Also known as: tucked dragon flag, dragon flag tuck, tuck dragon flag, tucked flag hold

What is Tucked dragon flag hold?

The tucked dragon flag hold is an easy calisthenics core hold where you tuck your knees, lift hips, and maintain a slight decline while gripping a low bar. It primarily targets the abs and deep core stabilizers, builds control and spinal alignment, and is suitable for beginners progressing to longer holds.


How to Do Tucked dragon flag hold

  1. Grip and lie: Lie on your back and grab a low bar or sturdy object behind your head. Position your shoulders close and knees drawn to your chest.
  2. Tuck your knees: Draw knees tightly to your chest, keeping shins parallel to the ground. Brace your core and press your lower back gently into the floor.
  3. Lift hips up: Drive your hips upward using an abdominal contraction until hips clear the ground, creating a slight decline from shoulders to knees. Keep a neutral spine.
  4. Hold with control: Maintain a tight core and steady shoulders while holding. Avoid arching, swinging, or gripping excessively - focus on slow, controlled tension and alignment.
  5. Breathe steadily: Inhale through the nose and exhale slowly while holding. Controlled breathing lowers intra-abdominal pressure and helps maintain core engagement throughout the hold.
  6. Lower safely: Slowly lower hips back to the ground with control while keeping knees tucked. Only release the bar when fully supported to prevent strain or loss of control.

Muscle Groups

Core


Description

Lie on the ground and grab a low bar (or sturdy object) behind your head for support. Tuck your knees to your chest, lift your hips off the ground, and hold your body at a slight decline. Keep your core tight and back straight, maintaining control throughout the hold.
Movement Group: Core
Equipment: Wall Bars

Progressions and Regressions


Frequently Asked Questions

What are the main benefits of the tucked dragon flag hold?

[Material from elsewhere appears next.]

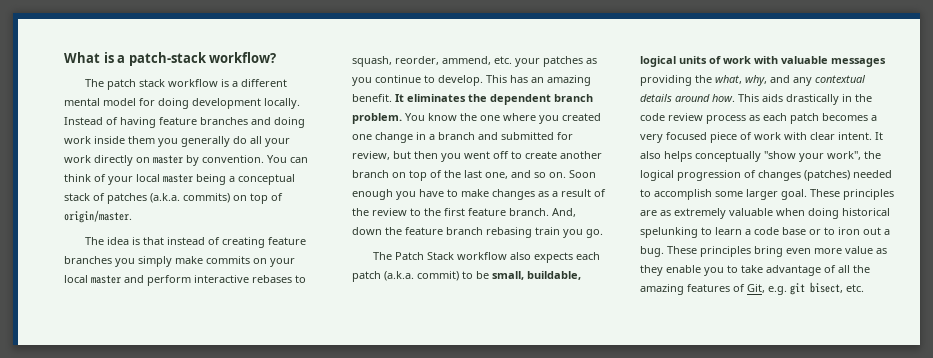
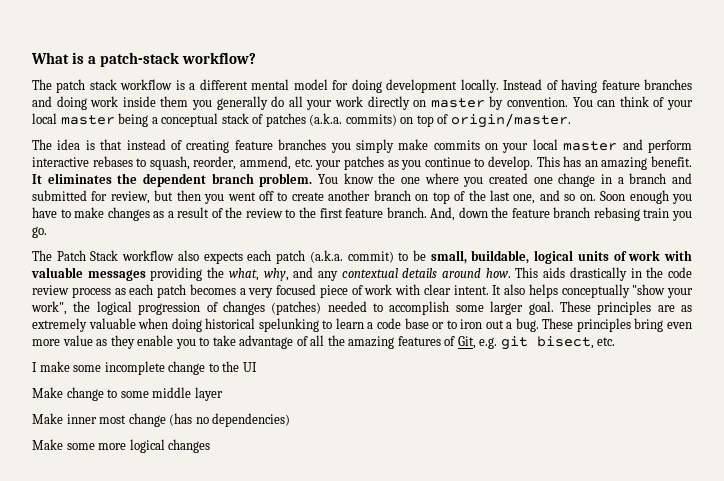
(864, 288) none -> [32,361,257,375] [32,387,223,401] [32,413,291,427] [32,439,211,453] // I make some incomplete change to the UI // Make change to some middle layer // Make inner most change (has no dependencies) // Make some more logical changes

This hold builds core strength, anti-extension control, and spinal stability. It improves muscle endurance in the abs and deep stabilizers and transfers to improved performance in advanced calisthenics and lifting.

What common mistakes should I avoid when doing this hold?

Avoid arching the lower back, swinging the hips, and flaring the ribs. Don’t grip too tightly or hold your breath; lack of control and momentum reduce effectiveness and increase injury risk.

How can I progress or regress the tucked dragon flag hold?

Regress with knee tucks, supported tuck holds, or incline bench holds. Progress to longer tuck holds, single-leg tucks, and eventually the full dragon flag as strength and control improve.